Earlier this month Marxmail subscriber Joonas Laine asked about books that cover the history of the first International, known rather unfortunately as the International Workingman’s Association. I should add that this was more than just a sexist oversight. One of the standard histories of the first international written by G.M. Stekloff that can be read online at the Marxist Internet Archives describes the exclusion of women from the Paris branch of the IWA by its Proudhonist majority:

"Regarding this matter, the French … had decided by a large majority: ‘Woman’s place is the home, not the forum; nature has made her nurse and housewife, do not let us withdraw her from these social functions and from her true sphere in life; for the man, work, and study of the problems of society for the woman, the caring for children and the beautifying of the worker’s home.’ Consequently, to the great scandal of the advocates of the so-called emancipation of woman, they had decided against the admission of women to the International."

These were the words of E.E. Fribourg, a Proudhonist who had written his own history in 1871, just around the time that the IWA was collapsing.

I read Stekloff’s book as well as the first chapter of Raymond Williams Postgate’s history as background for a series of posts on the four attempts to build socialist internationals.

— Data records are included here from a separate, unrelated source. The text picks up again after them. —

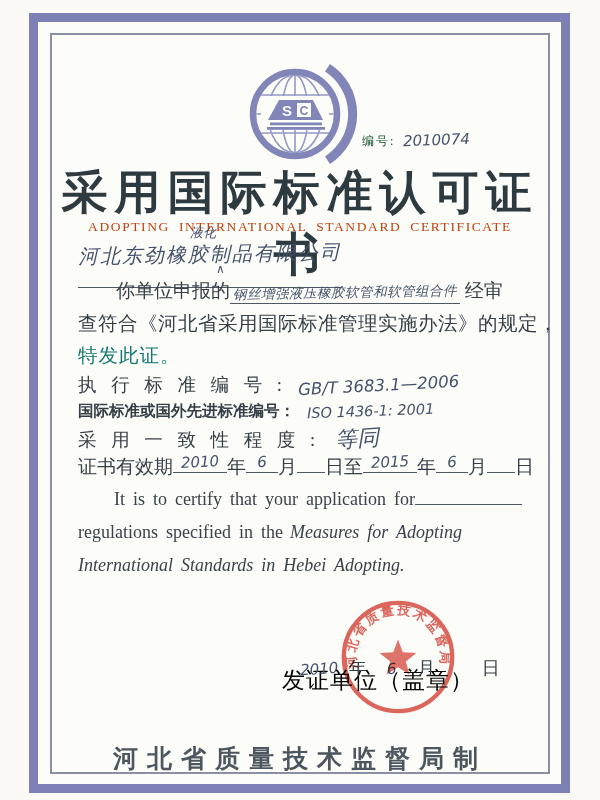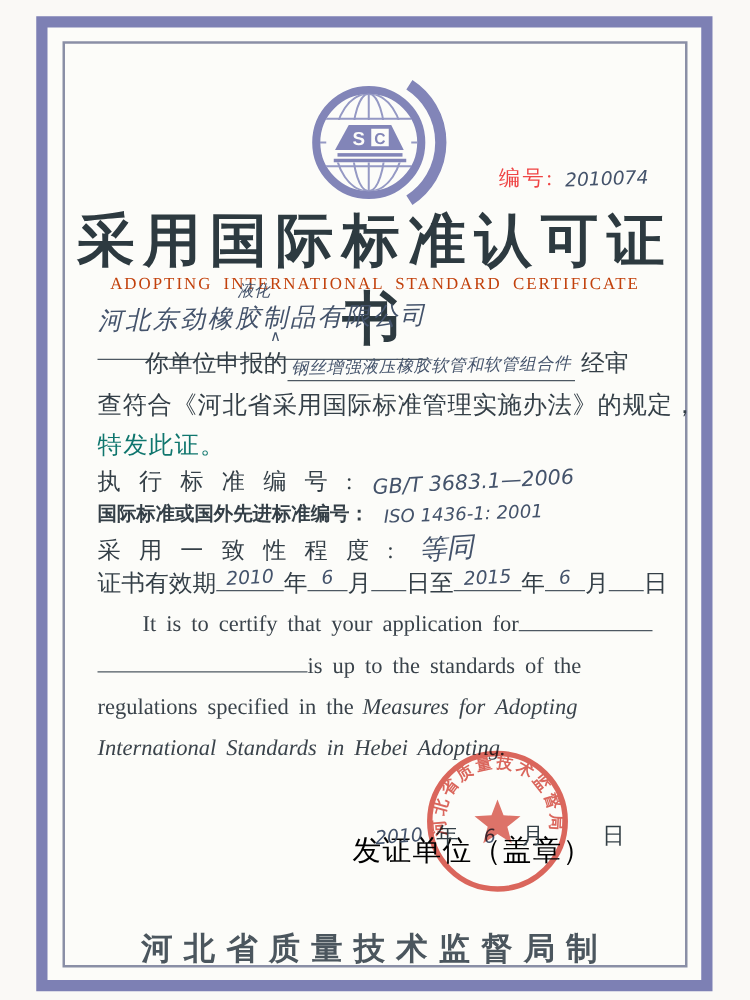--- a/index.html
+++ b/index.html
@@ -22,7 +22,7 @@
   .logo-wrap{left:242px;top:54px;width:118px;height:120px;}
   
   .serial-row{left:362px;top:131px;white-space:nowrap;}
-  .serial-label{font-size:17px;color:#ef4444;letter-spacing:2px;margin-left:37px;}
+  .serial-label{font-size:12px;color:#14532d;letter-spacing:2px;}
   
   .title{left:52px;right:52px;top:162px;text-align:center;
     font-size:46px;font-weight:700;letter-spacing:7px;color:#2d3a40;}

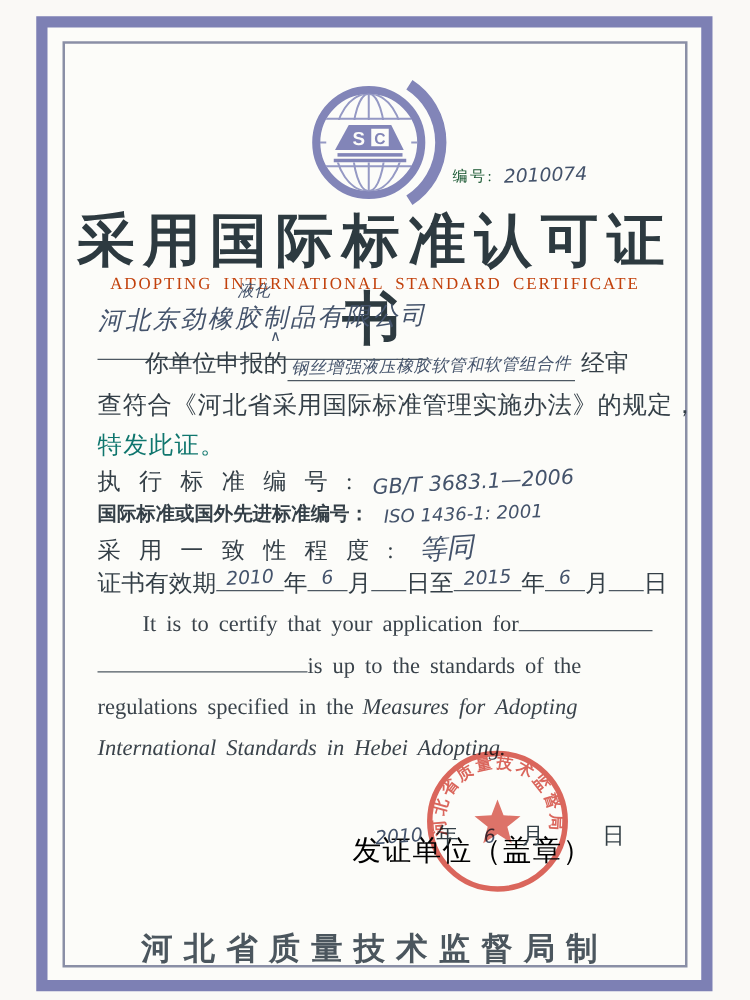--- a/index.html
+++ b/index.html
@@ -184,10 +184,6 @@
       <span class="blank grow"></span>
     </div>
     <div class="en-row">
-      <span class="blank" style="width:168px"></span>
-      <span>is up to the standards of the</span>
-    </div>
-    <div class="en-row">
       <span>regulations specified in the</span>
       <span class="en-ital">Measures for Adopting</span>
     </div>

Ever since Hugo Chavez issued a call for a Fifth International, I had promised myself to carve out some time to take up this question. Most people who are veterans of the Trotskyist movement were indoctrinated to believe something like this. The internationals that preceded our own—the fourth—failed for one reason or the other. I was more familiar with the second and the third, which succumbed to the kinds of social democratic and Stalinist sins that our movement devoted so much energy to exposing. I knew much less about the first international, which usually received a brief review in a new member’s class or an educational. Of course, our own Fourth International was destined to lead the workers to power all over the world, just as long as they didn’t get misled by the bevy of Fourth Internationals that were pretenders to the throne of Leon Trotsky.